DIRECTIONS: The answer must be one number: how many lines in the data below include the string "Concept".

Before and after images
---*---
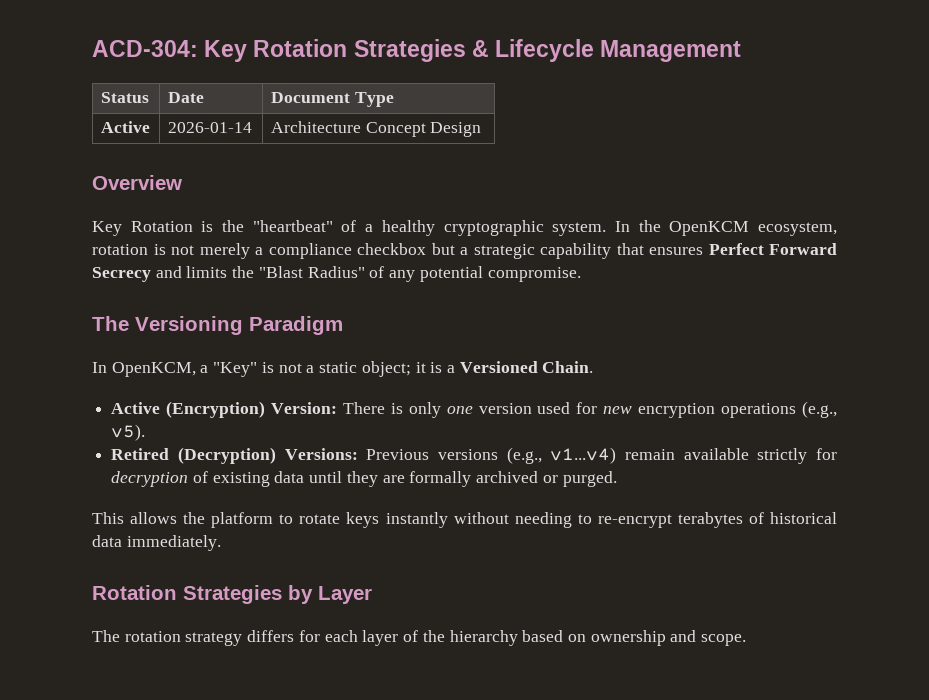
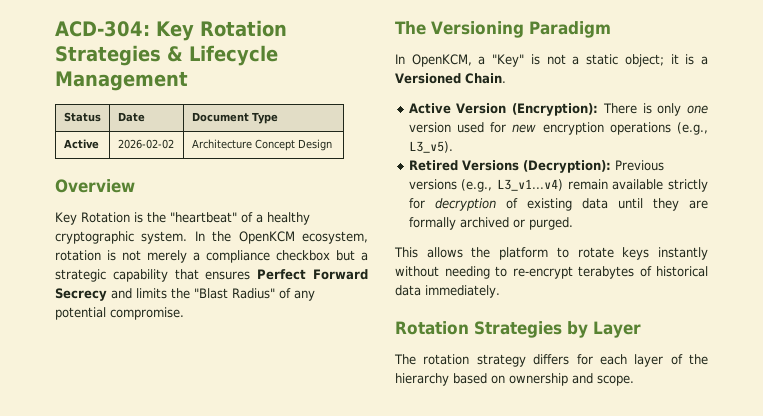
- Active | 2026-01-14 | Architecture Concept Design
+ Active | 2026-02-02 | Architecture Concept Design
- Active (Encryption) Version: There is only one version used for new encryption operations (e.g., v5).
+ Active Version (Encryption): There is only one version used for new encryption operations (e.g., L3_v5).
- Retired (Decryption) Versions: Previous versions (e.g., v1...v4) remain available strictly for decryption of existing data until they are formally archived or purged.
+ Retired Versions (Decryption): Previous versions (e.g., L3_v1...v4) remain available strictly for decryption of existing data until they are formally archived or purged.

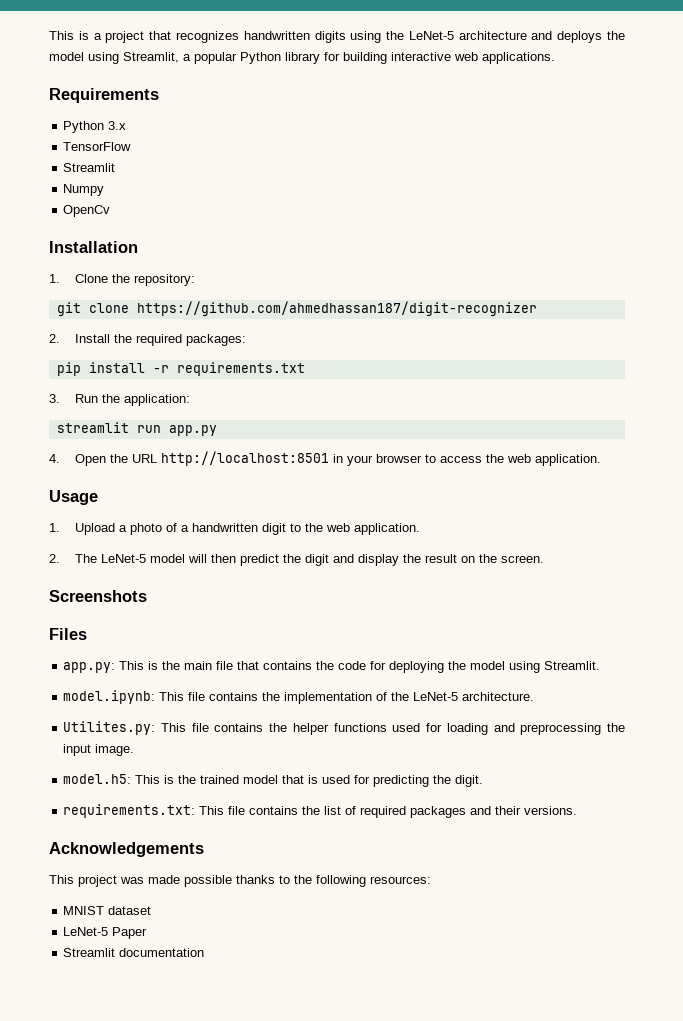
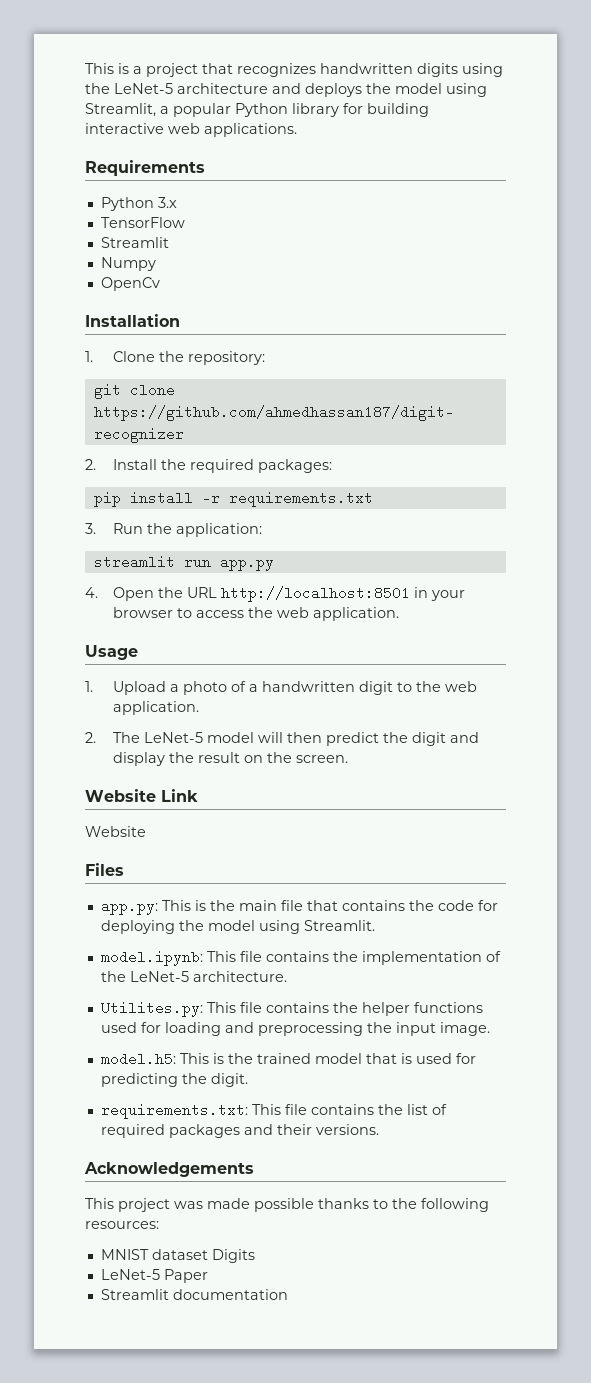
- Screenshots
+ Website Link
+ Website
- MNIST dataset
+ MNIST dataset Digits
---*---
SOLUTION: 2